◆ YOUR ASSIGNMENT ◆
Please give back the listing below word for word and drop any images.

◆ RECORDS SUPPLIED ◆
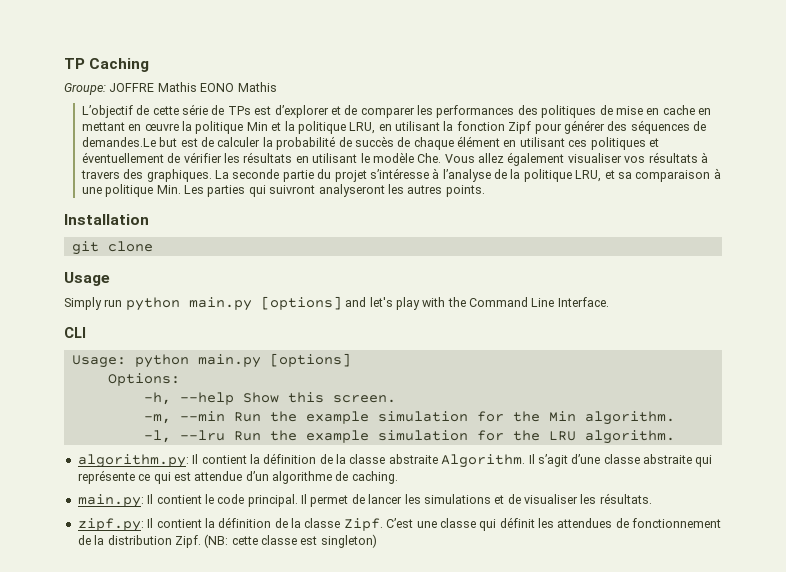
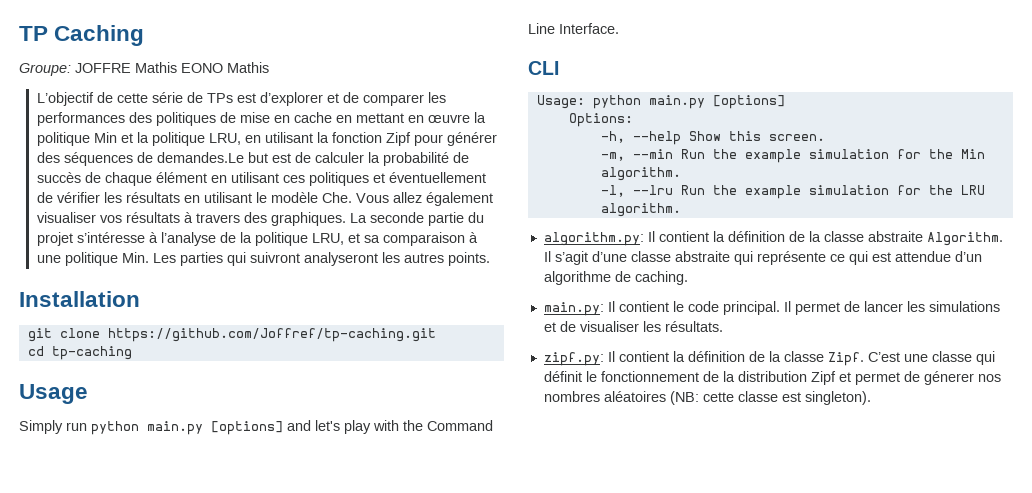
- git clone
+ git clone https://github.com/Joffref/tp-caching.git
+ cd tp-caching
- C’est une classe qui définit les attendues de fonctionnement de la distribution Zipf. (NB: cette classe est singleton)
+ C’est une classe qui définit le fonctionnement de la distribution Zipf et permet de génerer nos nombres aléatoires (NB: cette classe est singleton).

◆ ANSWER FOR THE TASK ◆
- git clone
+ git clone https://github.com/Joffref/tp-caching.git
+ cd tp-caching
- C’est une classe qui définit les attendues de fonctionnement de la distribution Zipf. (NB: cette classe est singleton)
+ C’est une classe qui définit le fonctionnement de la distribution Zipf et permet de génerer nos nombres aléatoires (NB: cette classe est singleton).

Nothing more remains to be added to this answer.